Si el suicidio es un derecho

En España, 3.600 personas de media al año se quitan la vida, lo que equivale a unas diez cada día

Como ya se ha citado en alguna ocasión, Albert Camus empieza su libro El mito de Sísifo afirmando que "no hay más que un problema filosófico verdaderamente serio: el suicidio. Creer que la vida vale o no vale la pena de ser vivida es responder a la cuestión fundamental de la filosofía. El resto de cuestiones… viene después". Los dioses habían castigado a Sísifo a elevar una piedra hasta lo alto de la montaña, piedra que volvía a caer de nuevo para otra vez ser levantada: es el triunfo de lo eternamente inútil y sin sentido. Sísifo había intentado engañarlos y de ahí la verdadera cuestión, el infinito problema, de si tiene sentido la vida o hay que abandonarla para siempre.

Normalmente se ha tratado el suicidio, y así se sigue haciendo, como un fenómeno social. En el libro de culto que el filósofo francés Emilio Durkheim dedicó al tema y que escribió después de estudiar miles de informes de otros tantos suicidios, tras definirlo con precisión científica y organizarlo en tres categorías (suicidios egoístas, altruistas y anómicos), lo considera como un indicador de determinadas sociedades.

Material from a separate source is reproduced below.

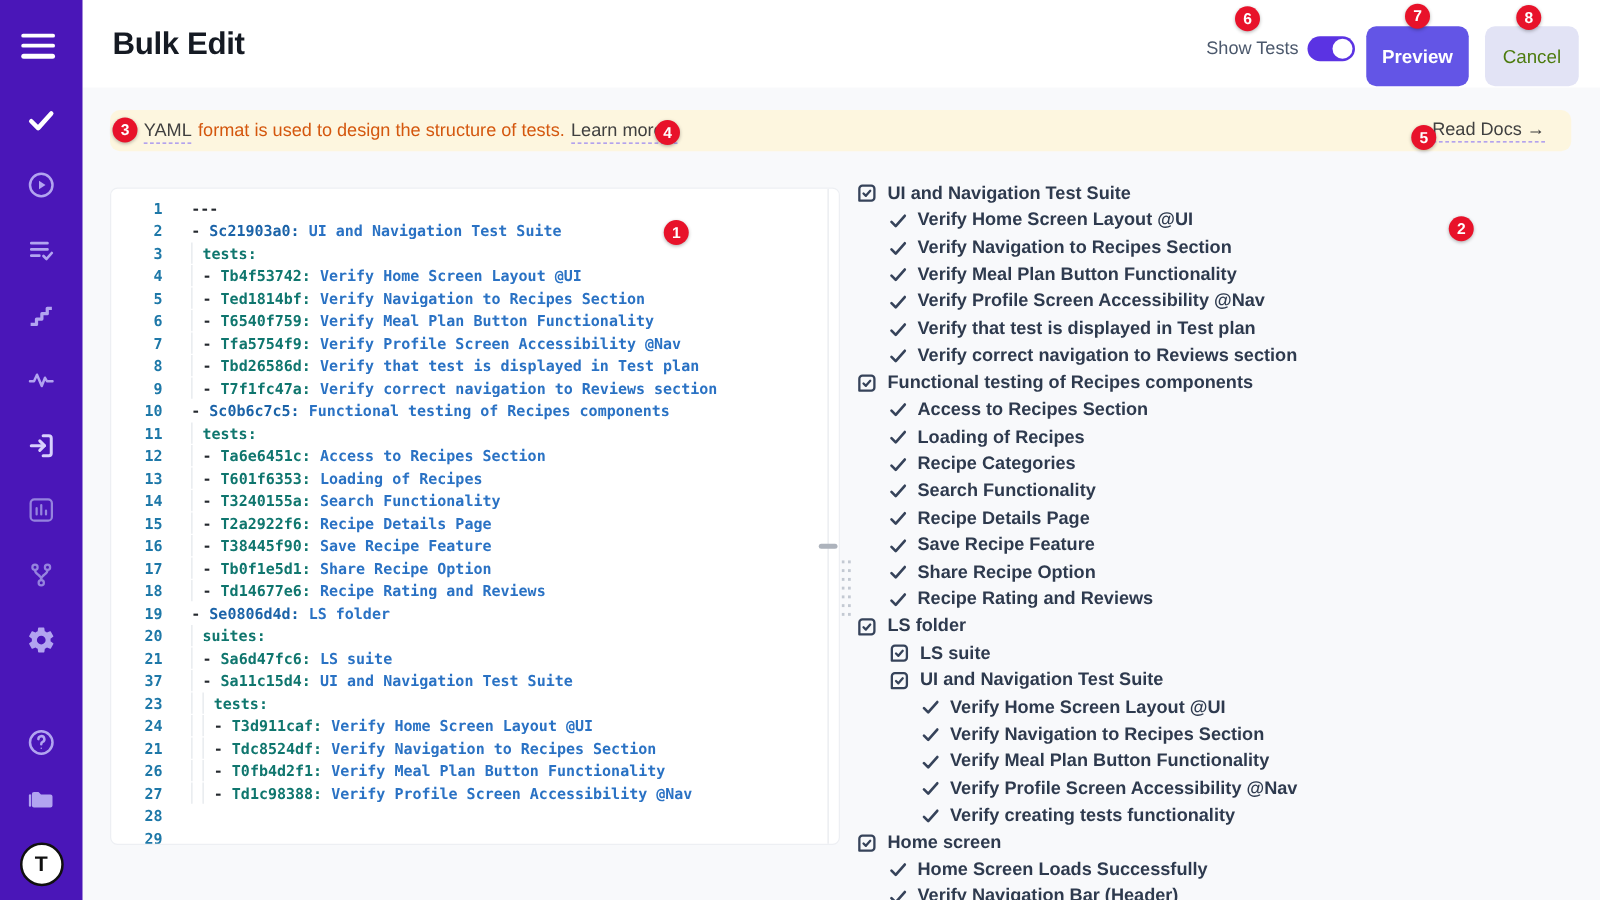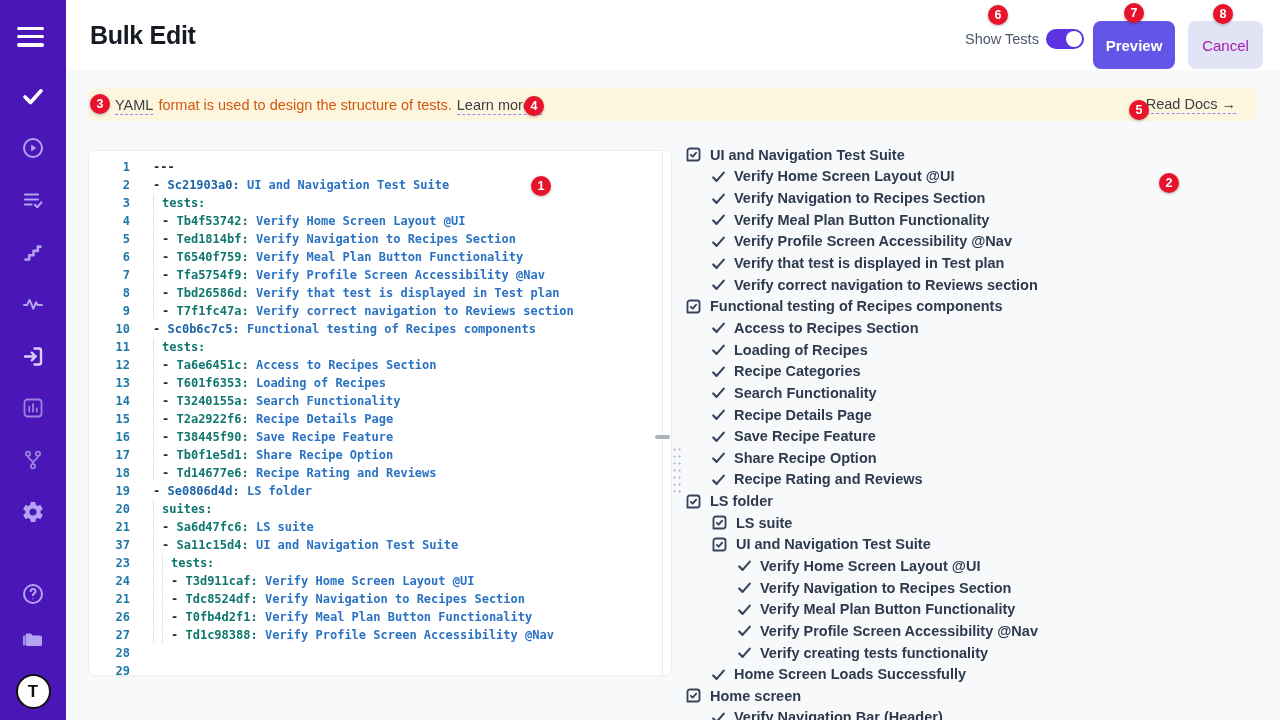"Cancel" .btn-cancel { color: #a21caf -> #4d7c0f }
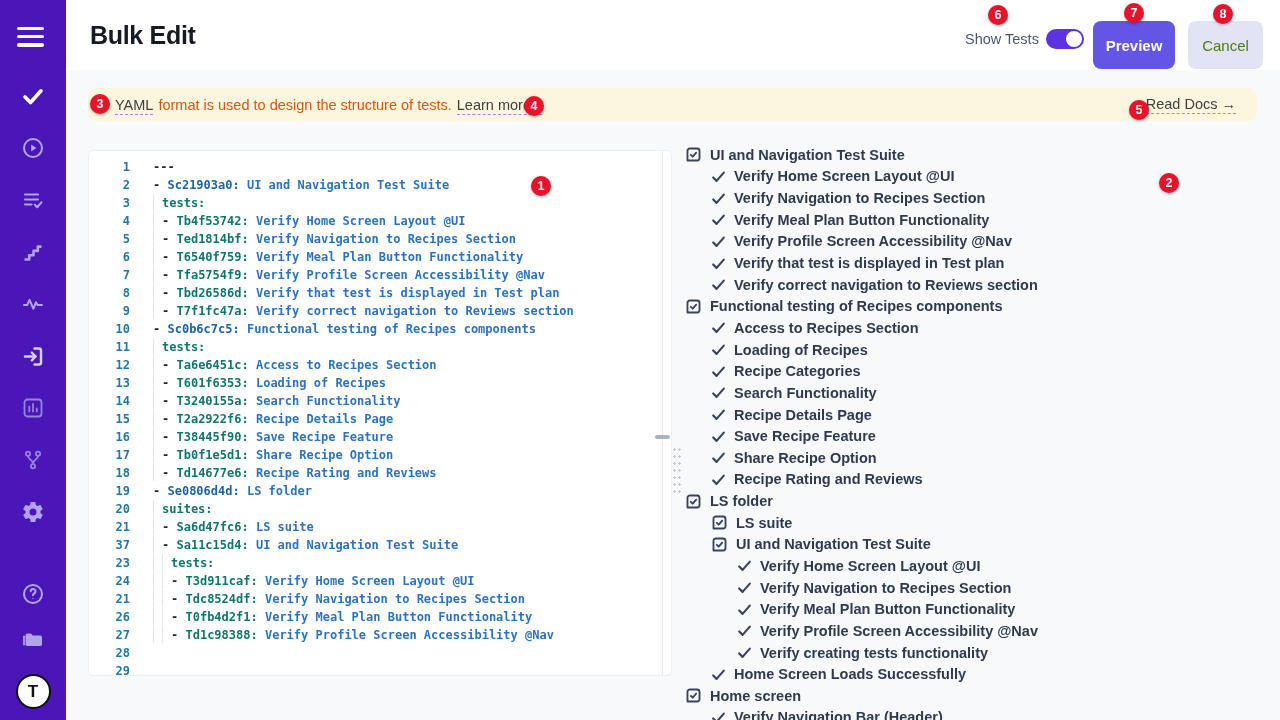"Home Screen Loads Successfully" div.tree-row { order: before "Home screen" -> after "Home screen" }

Durkheim, que en algún sentido los equipara a los divorcios, considera que estos reflejan al grado de anomía de un grupo social, entendiendo este concepto como una situación en la que se ha ido perdiendo el relato de la existencia y las normas han rebajado su trabazón. Unos dirían sociedad abierta e innovadora y, por tanto, resbaladiza como contraste con otra cerrada y tradicional. De todas maneras parece obligado recordar las cifras aireadas el otro día con ocasión del llamado Día Mundial de la Prevención del Suicidio: en España, 3.600 personas de media al año se quitan la vida, lo que equivale a unas diez al día, según los datos de la Organización Mundial de la Salud.

Pero cuando, en la fábula, la terrible convulsión hizo caer en su lecho a madame Bovary; en la leyenda, Diógenes se desplomó muerto tras contener la respiración, o cuando, en la realidad, Stefan Zweig y su mujer bebieron el veneno, es obvio que algo personal se ha roto. Y se ha quebrado cuando la aporía, la no-salida de la situación o el afán salvador se apodera del corazón del protagonista. Es entonces cuando vale la terrible doble cuestión: el enfrentamiento solitario del individuo ante su destino y la pregunta, tan inquietante como el vacío, de si el suicidio sea un derecho humano personal. Porque, de ser así, muchas cosas cambiarían.